Research4Life activities started in September 2008 in Burkina Faso: the first training session that Pascal attended was focused on Agora, HINARI and OARE, and saw more than 50 participants, most of which teachers. Building off this first one, the university of Ouagadougou, the university of Bobo Dioulasso and the University of Koudougou continued Research4Life trainings, followed by institutions e.g. CREPA, INERA, ISTID and the UN Technology Bank DAR programme – leading to a total of more than 2,250 individuals trained. It is with funding from DAR that Pascal started formal Research4Life trainings in Burkina Faso, Senegal and Madagascar.  
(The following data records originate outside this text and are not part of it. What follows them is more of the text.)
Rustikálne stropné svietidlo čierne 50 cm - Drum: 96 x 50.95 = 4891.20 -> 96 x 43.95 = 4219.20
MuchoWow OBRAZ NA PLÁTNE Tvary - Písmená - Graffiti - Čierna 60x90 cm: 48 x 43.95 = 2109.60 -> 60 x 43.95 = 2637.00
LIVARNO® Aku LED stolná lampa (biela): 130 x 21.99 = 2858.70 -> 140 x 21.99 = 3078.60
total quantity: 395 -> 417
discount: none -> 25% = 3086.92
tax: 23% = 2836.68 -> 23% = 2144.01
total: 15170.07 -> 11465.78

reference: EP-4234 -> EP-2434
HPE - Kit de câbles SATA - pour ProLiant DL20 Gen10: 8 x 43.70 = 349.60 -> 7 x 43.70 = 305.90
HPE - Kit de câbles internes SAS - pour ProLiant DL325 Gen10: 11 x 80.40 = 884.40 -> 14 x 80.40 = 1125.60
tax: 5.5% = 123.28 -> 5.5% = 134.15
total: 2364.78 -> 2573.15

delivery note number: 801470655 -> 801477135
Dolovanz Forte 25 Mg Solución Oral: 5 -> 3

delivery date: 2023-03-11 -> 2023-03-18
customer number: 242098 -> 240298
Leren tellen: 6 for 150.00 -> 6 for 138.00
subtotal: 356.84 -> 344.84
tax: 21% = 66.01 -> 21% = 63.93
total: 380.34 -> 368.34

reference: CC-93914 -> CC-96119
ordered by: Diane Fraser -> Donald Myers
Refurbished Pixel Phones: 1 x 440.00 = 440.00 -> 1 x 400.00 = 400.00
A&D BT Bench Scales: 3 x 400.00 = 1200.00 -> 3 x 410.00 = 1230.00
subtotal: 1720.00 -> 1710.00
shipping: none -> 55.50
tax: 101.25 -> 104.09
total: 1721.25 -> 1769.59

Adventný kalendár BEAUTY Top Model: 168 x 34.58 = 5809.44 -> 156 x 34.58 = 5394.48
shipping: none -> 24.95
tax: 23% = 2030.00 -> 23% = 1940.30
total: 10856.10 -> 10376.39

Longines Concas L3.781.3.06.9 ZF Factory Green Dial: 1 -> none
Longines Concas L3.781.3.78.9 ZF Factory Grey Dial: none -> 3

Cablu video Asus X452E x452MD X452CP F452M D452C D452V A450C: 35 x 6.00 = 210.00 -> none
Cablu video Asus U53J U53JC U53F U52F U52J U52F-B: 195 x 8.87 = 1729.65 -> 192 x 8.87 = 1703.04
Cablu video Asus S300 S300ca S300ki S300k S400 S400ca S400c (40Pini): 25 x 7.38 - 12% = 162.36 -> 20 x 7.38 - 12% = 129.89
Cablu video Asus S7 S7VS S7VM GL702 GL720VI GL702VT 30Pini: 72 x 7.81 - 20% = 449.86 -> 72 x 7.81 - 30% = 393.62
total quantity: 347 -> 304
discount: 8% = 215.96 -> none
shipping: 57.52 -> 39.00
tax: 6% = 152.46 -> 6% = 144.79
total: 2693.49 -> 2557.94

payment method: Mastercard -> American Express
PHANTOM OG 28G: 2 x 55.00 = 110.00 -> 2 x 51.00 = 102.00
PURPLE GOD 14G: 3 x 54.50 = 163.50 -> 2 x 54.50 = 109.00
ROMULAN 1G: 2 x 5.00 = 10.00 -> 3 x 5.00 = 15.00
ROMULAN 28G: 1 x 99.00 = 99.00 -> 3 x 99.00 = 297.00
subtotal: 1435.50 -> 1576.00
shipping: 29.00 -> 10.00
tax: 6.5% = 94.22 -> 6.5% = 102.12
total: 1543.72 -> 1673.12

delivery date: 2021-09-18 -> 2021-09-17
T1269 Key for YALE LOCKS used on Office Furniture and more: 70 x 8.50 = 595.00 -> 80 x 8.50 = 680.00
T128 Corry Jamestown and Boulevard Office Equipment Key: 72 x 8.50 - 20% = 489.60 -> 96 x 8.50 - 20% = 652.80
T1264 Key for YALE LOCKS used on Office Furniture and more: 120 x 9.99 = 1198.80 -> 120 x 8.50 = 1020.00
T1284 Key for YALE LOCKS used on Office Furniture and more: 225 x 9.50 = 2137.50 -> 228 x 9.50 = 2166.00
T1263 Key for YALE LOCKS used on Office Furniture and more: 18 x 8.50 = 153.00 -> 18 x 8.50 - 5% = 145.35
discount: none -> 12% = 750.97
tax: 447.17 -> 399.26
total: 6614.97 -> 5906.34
To date, more than 20,000 individuals have been trained in Burkina Faso either in person or through MOOCs – and thousands of students have been able to produce high quality research and theses with literature from Research4Life. Doctors can offer better healthcare, teachers can update their syllabi through current and diversified information, and are able to move to a senior rank at the African and Malagasy Council for Higher Education (CAMES) through the trainings received on publications drafting and research publishing.

“In the end, 22 million Burkinabe benefit from the aftermath of this access to information through high quality of content, teaching excellence, and research .”

Challenges and way forward

Language should not be a barrier in research, says Pascal. He notes that while anglophone countries seem to be ‘advancing’ more than francophone ones in Africa, they all have the same fundamental problems. For example, there is a great need for updated, factual information in French for nurses and other healthcare officers, particularly in remote areas. And enabling automatic translation in platforms is a helpful solution – but more trainings on how to access translated abstracts might be needed.

And while Burkina Faso has increased the number or Research4Life registered institutions, it also has ca. 50% of inactive users: Mr. Soubeiga says that a study on users drop-off is needed to understand causes and proposed effective solutions.  

At the same time, with the growing number of users and institutions, it will be important to ensure trainers’ motivation, says Mr. Soubeiga, supporting their advocacy, extending training to more universities and organizing MOOCs for advanced training.

“We’re afraid that as a Global South country these priorities might be forgotten. With the increasing life costs and if we continue with this time of crises – it is important to not deprioritize access to information as it constitutes the basis of knowledge and it is only through that that we can come out of theses crisis.”